## WORK TO BE COMPLETED
In the copy, include all of the listing exactly and none of its pictures.

[Opening EXERCISE DATA section]

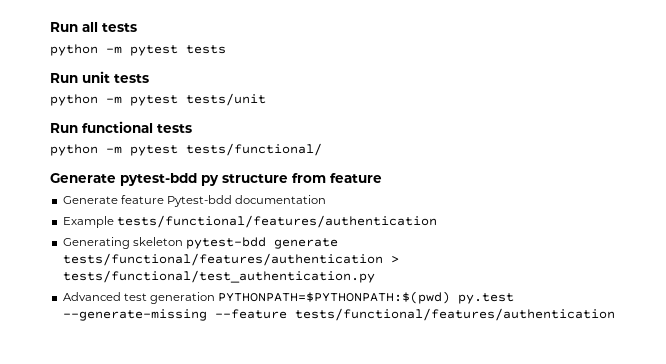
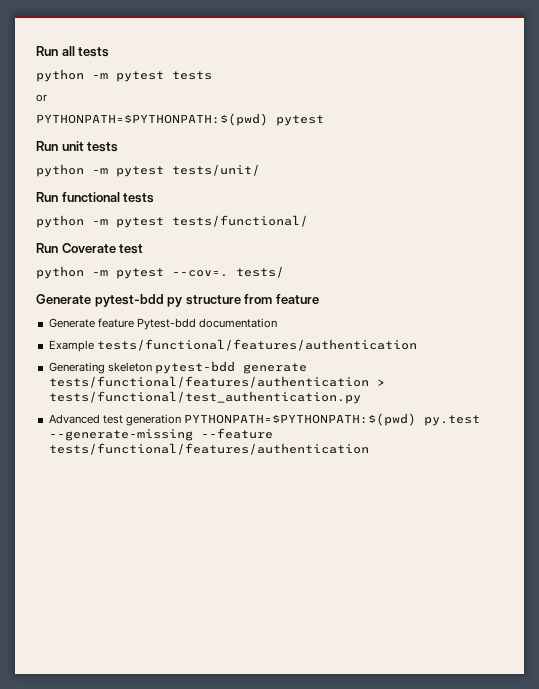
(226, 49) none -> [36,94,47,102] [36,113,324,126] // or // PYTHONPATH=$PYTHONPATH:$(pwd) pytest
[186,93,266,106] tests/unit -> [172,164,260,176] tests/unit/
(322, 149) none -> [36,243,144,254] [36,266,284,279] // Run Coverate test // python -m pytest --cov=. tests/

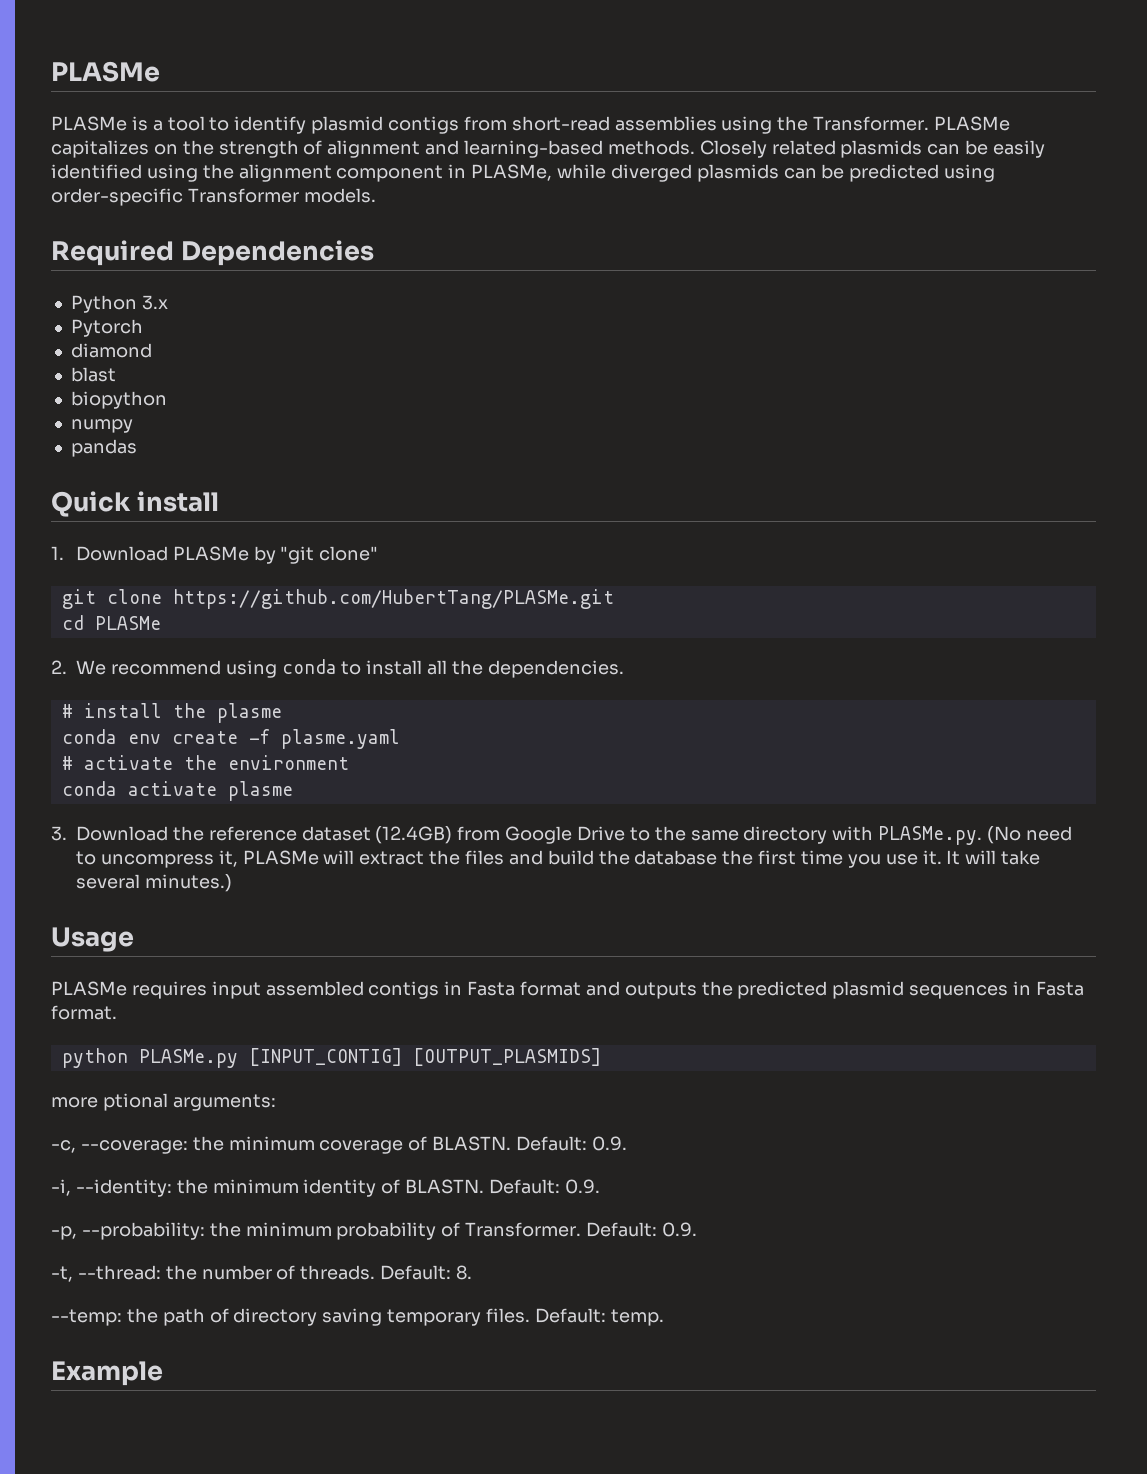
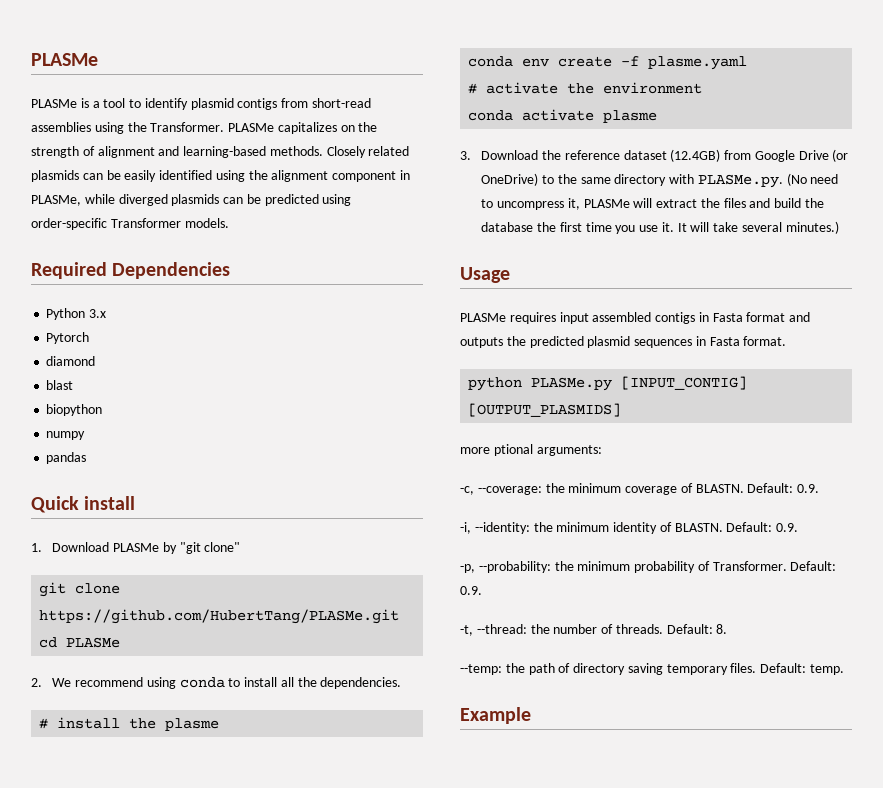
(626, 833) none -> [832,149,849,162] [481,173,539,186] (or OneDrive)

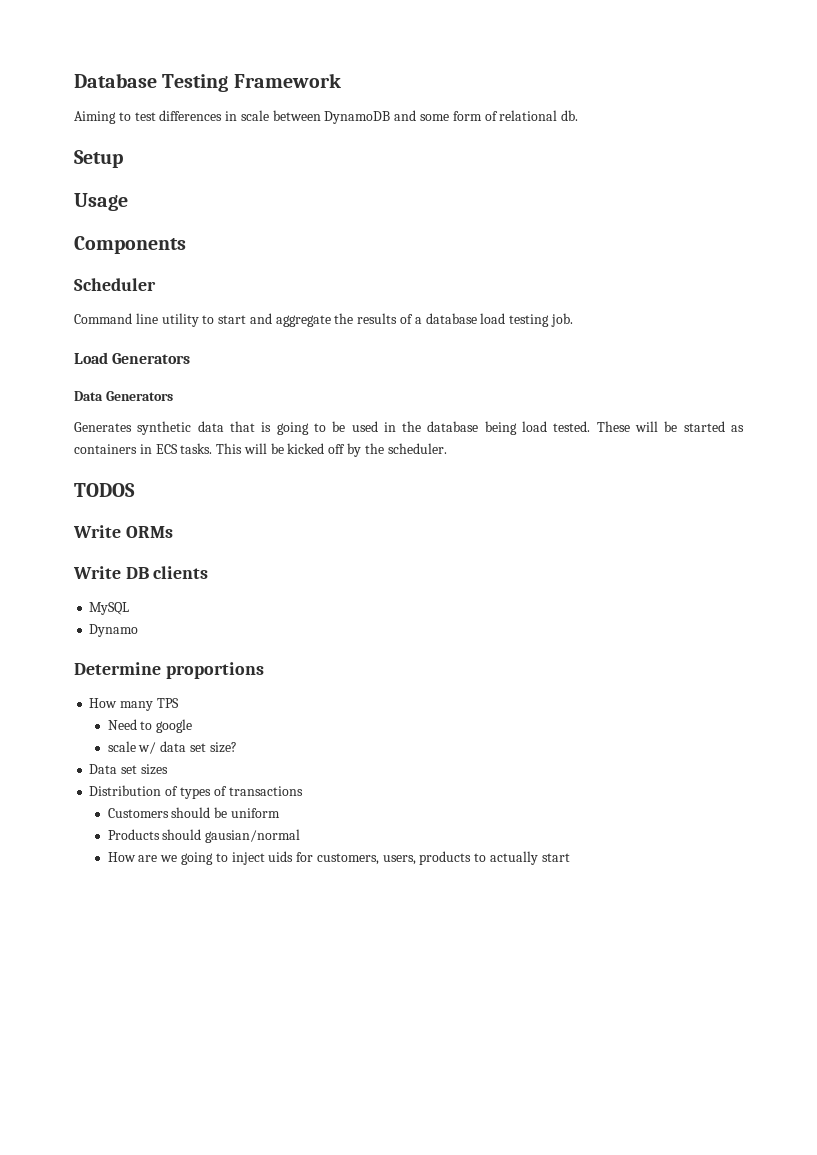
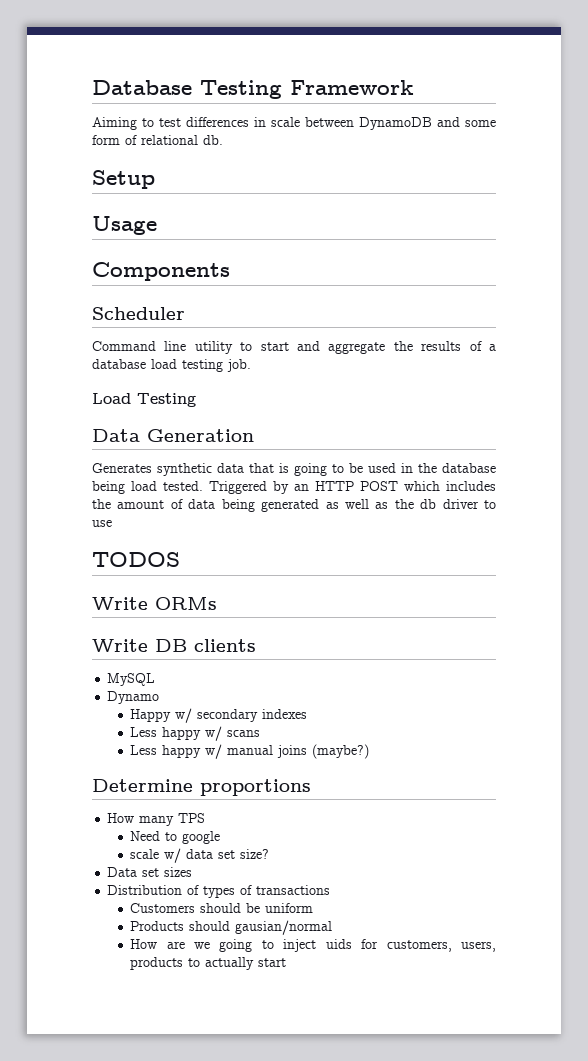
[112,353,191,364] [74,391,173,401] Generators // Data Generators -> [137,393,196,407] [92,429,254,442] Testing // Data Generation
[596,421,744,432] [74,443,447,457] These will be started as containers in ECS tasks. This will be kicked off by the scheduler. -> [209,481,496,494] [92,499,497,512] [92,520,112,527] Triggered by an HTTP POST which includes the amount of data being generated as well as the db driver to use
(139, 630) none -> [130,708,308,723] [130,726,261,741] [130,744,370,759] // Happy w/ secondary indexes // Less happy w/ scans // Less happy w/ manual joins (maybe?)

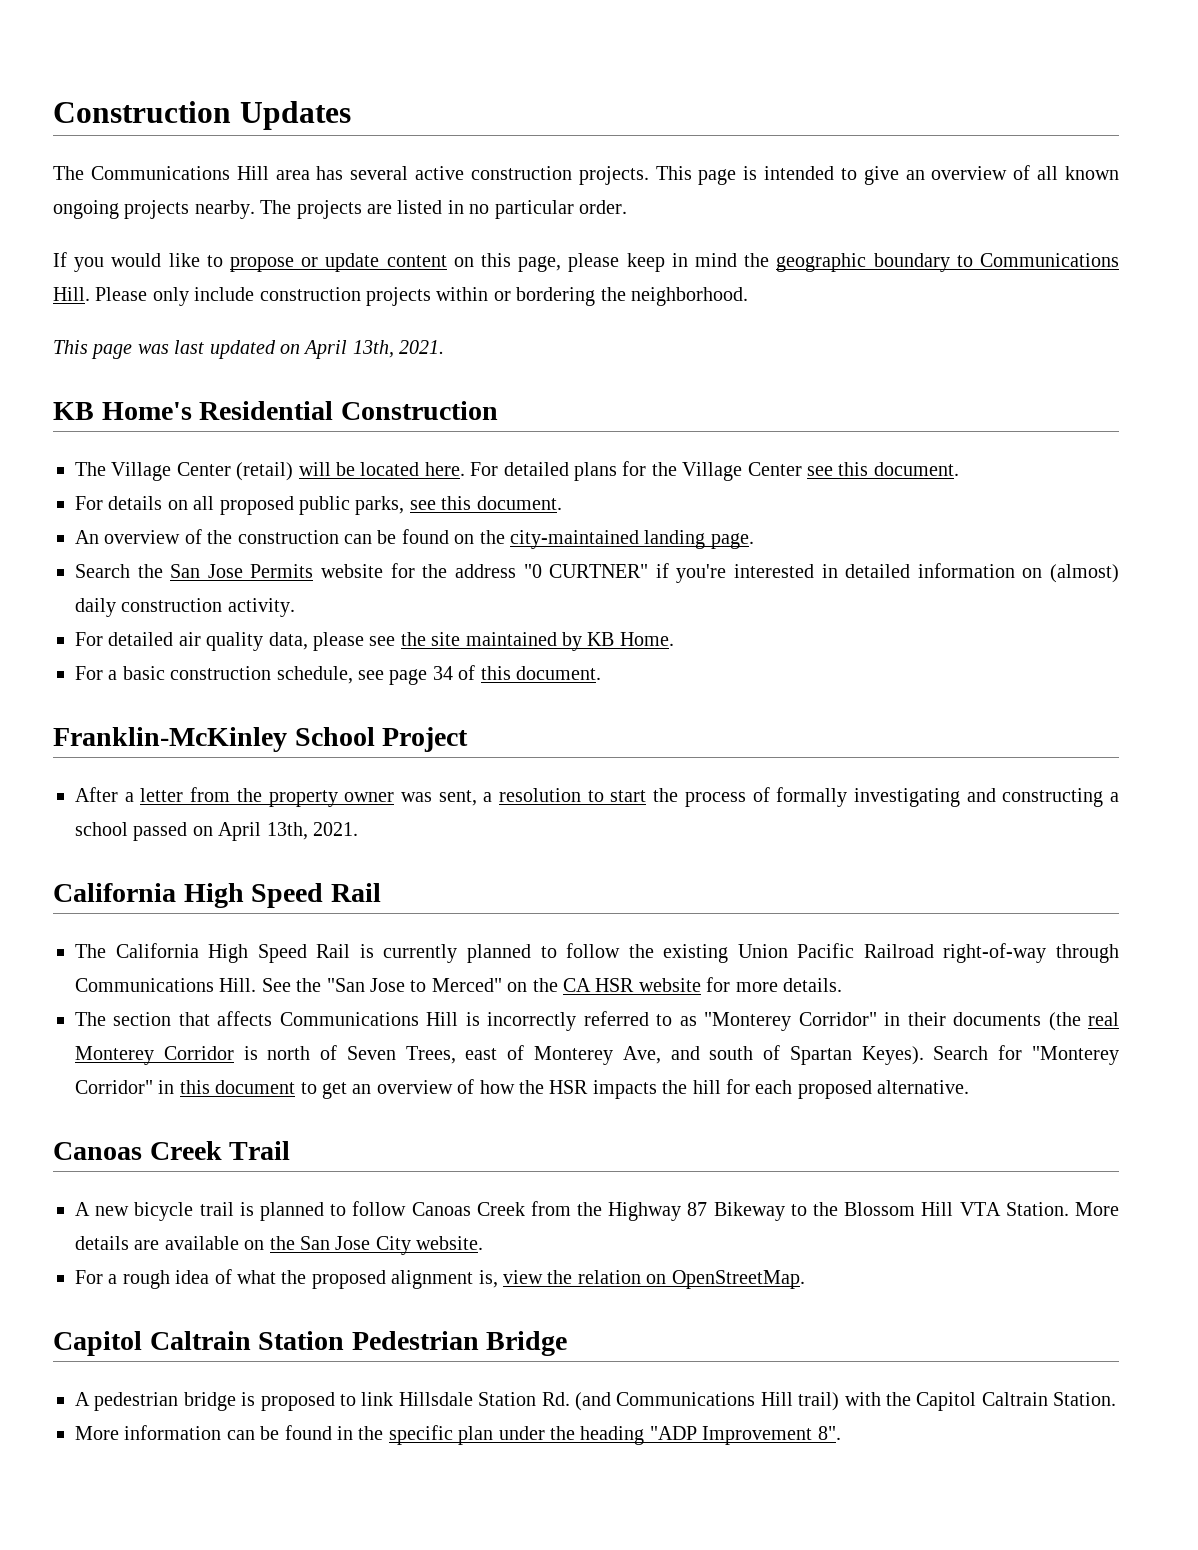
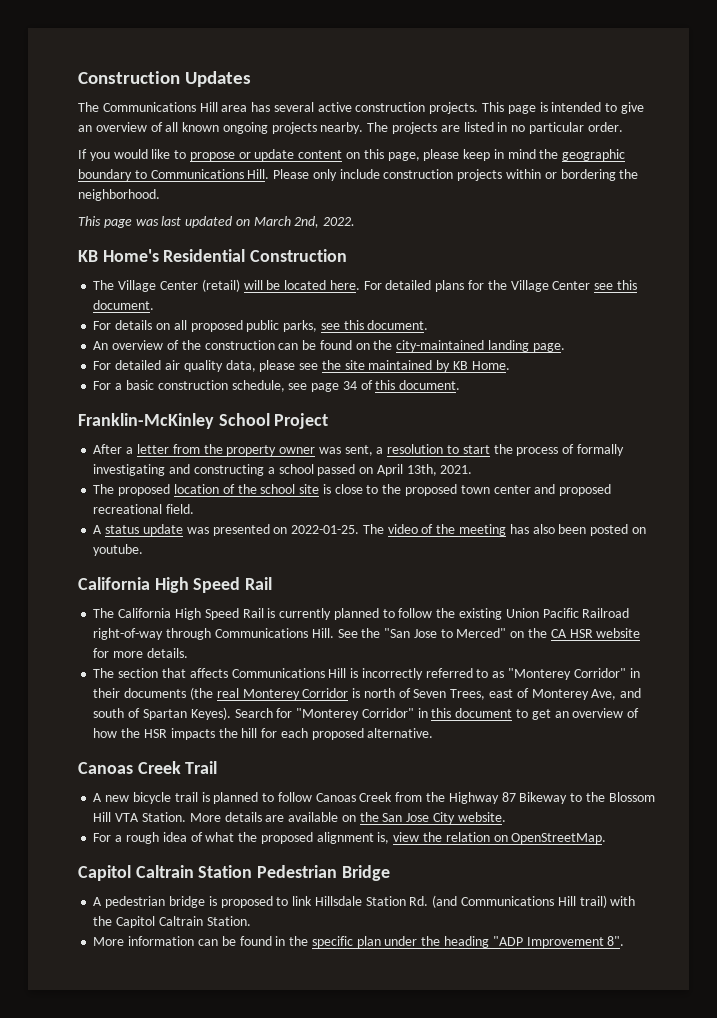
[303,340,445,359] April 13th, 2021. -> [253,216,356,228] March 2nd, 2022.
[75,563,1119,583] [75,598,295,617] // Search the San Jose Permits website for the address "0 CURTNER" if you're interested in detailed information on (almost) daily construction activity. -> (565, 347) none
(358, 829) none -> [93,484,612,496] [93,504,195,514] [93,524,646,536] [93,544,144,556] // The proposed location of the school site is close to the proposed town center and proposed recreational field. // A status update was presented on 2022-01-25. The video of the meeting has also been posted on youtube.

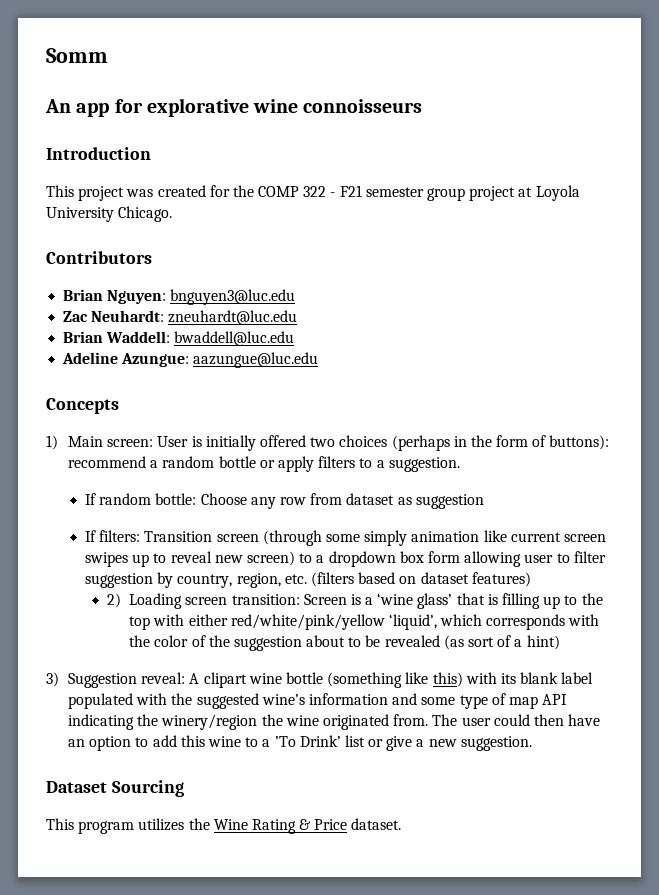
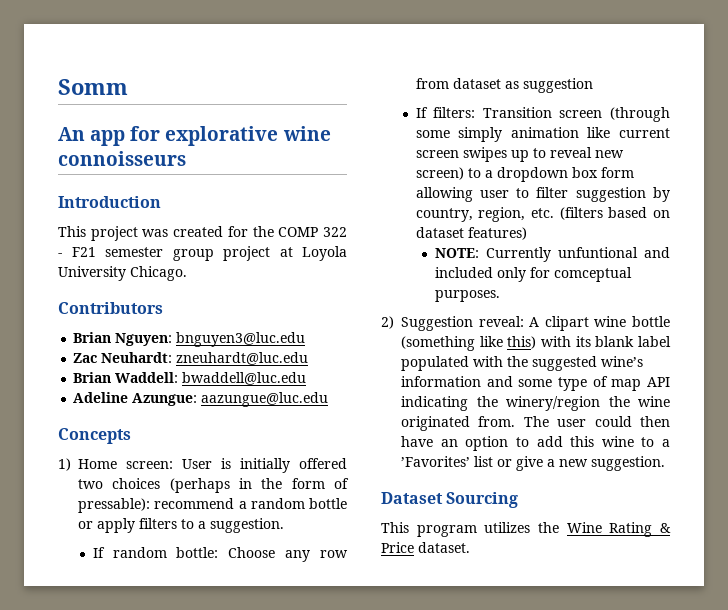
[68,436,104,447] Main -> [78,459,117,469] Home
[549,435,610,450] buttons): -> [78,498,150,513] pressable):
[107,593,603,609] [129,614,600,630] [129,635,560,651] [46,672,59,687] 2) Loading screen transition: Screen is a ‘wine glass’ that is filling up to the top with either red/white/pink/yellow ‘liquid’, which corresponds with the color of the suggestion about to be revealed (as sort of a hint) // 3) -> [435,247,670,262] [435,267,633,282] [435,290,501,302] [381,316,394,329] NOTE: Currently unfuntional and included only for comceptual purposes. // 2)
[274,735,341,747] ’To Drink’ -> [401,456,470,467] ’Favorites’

[Closing EXERCISE DATA section]

## RESPONSE TO THE TASK
(226, 49) none -> [36,94,47,102] [36,113,324,126] // or // PYTHONPATH=$PYTHONPATH:$(pwd) pytest
[186,93,266,106] tests/unit -> [172,164,260,176] tests/unit/
(322, 149) none -> [36,243,144,254] [36,266,284,279] // Run Coverate test // python -m pytest --cov=. tests/

(626, 833) none -> [832,149,849,162] [481,173,539,186] (or OneDrive)

[112,353,191,364] [74,391,173,401] Generators // Data Generators -> [137,393,196,407] [92,429,254,442] Testing // Data Generation
[596,421,744,432] [74,443,447,457] These will be started as containers in ECS tasks. This will be kicked off by the scheduler. -> [209,481,496,494] [92,499,497,512] [92,520,112,527] Triggered by an HTTP POST which includes the amount of data being generated as well as the db driver to use
(139, 630) none -> [130,708,308,723] [130,726,261,741] [130,744,370,759] // Happy w/ secondary indexes // Less happy w/ scans // Less happy w/ manual joins (maybe?)

[303,340,445,359] April 13th, 2021. -> [253,216,356,228] March 2nd, 2022.
[75,563,1119,583] [75,598,295,617] // Search the San Jose Permits website for the address "0 CURTNER" if you're interested in detailed information on (almost) daily construction activity. -> (565, 347) none
(358, 829) none -> [93,484,612,496] [93,504,195,514] [93,524,646,536] [93,544,144,556] // The proposed location of the school site is close to the proposed town center and proposed recreational field. // A status update was presented on 2022-01-25. The video of the meeting has also been posted on youtube.

[68,436,104,447] Main -> [78,459,117,469] Home
[549,435,610,450] buttons): -> [78,498,150,513] pressable):
[107,593,603,609] [129,614,600,630] [129,635,560,651] [46,672,59,687] 2) Loading screen transition: Screen is a ‘wine glass’ that is filling up to the top with either red/white/pink/yellow ‘liquid’, which corresponds with the color of the suggestion about to be revealed (as sort of a hint) // 3) -> [435,247,670,262] [435,267,633,282] [435,290,501,302] [381,316,394,329] NOTE: Currently unfuntional and included only for comceptual purposes. // 2)
[274,735,341,747] ’To Drink’ -> [401,456,470,467] ’Favorites’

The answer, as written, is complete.